Freitag, 4. Mai 2012
My personal standard response to the status of U.S.-Russia relations is always the same: what reset? In fact, relations between the United States and NATO on the one hand and Russia on the other seem to be deteriorating continuously. The Kremlin does not have much leverage over NATO, but it does seem to think that teasing NATO here and there helps to rally the nation around the flag that might otherwise be inclined to ask: what's next? But the fact that the NATO missile defence shield is still being presented as a project directed not against Iran but Russia itself has always been a bit awkward. But now the Russian Chief of Staff, General Nikolai Makarov, insists on going all bonkers, threatening to act pre-emptively against NATO's missile defence system.

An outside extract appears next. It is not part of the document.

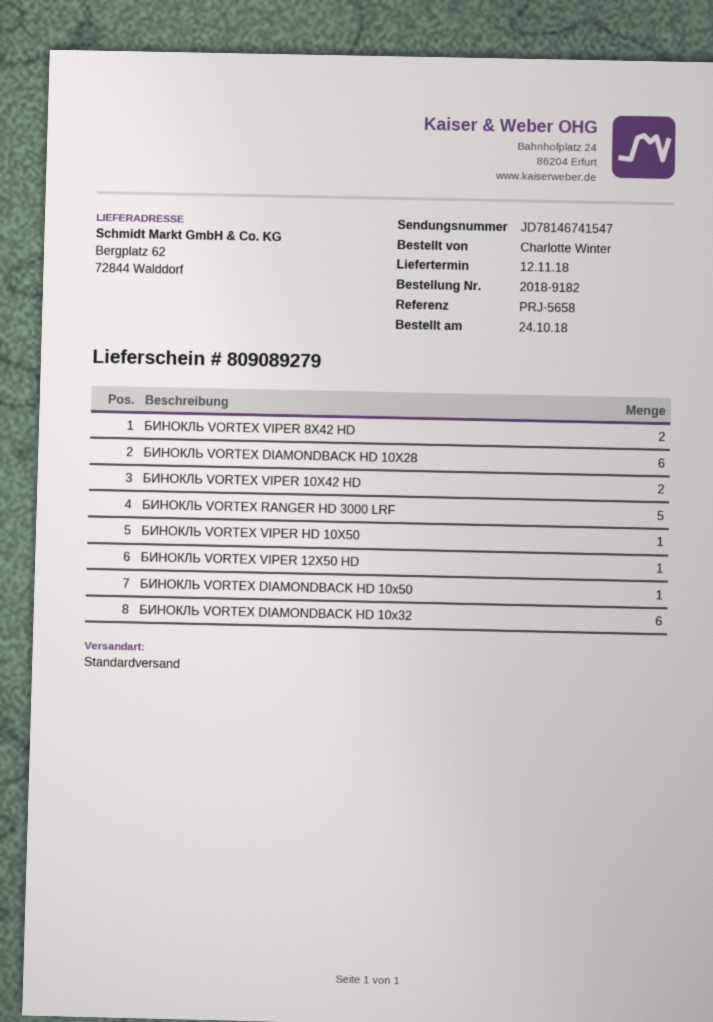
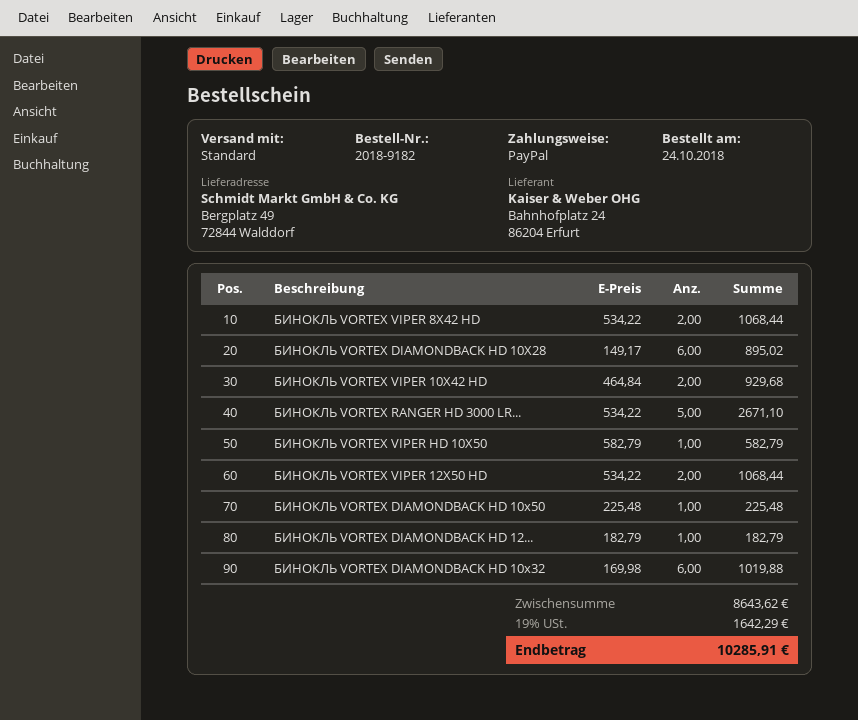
ship to: Bergplatz 62, 72844 Walddorf -> Bergplatz 49, 72844 Walddorf
БИНОКЛЬ VORTEX VIPER 12X50 HD: 1 -> 2
БИНОКЛЬ VORTEX DIAMONDBACK HD 12...: none -> 1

Let me put it simply: the very idea that the missile defence system is directed against Russia is nuts. How do we know? Well, for one thing NATO is intent so declare a preliminary operational capability at its Chicago summit without having invested much in the system so far. Which is easy to explain, since most of the system will simply combine the capabilities NATO already had at its disposal. These are systems that are actually quite old, AEGIS destroyers in the Med and a Patriot battery here and there (note for a moment that the more modern and more capable replacement for Patriot—MEADS—is being scrapped). The only thing changing will be command and control and early detection. The site selected for a new radar site is Izmir, Turkey, which clearly indicates that the real reason for the entire project is located in the Middle East. Unless, of course, Russia is volunteering to scrap all its SSBNs. And provided that its missiles can somehow no longer go over the Arctic to reach the US, which I am guessing some guys would fine surprising. But the bottom line is this: Russia initially declared its willingness to cooperate with NATO on missile defence. I wonder what has changed that they moved from cooperation to declaring it such a threat that they would have to act pre-emptively? The answer, rather tellingly, is not be found on NATO's territory.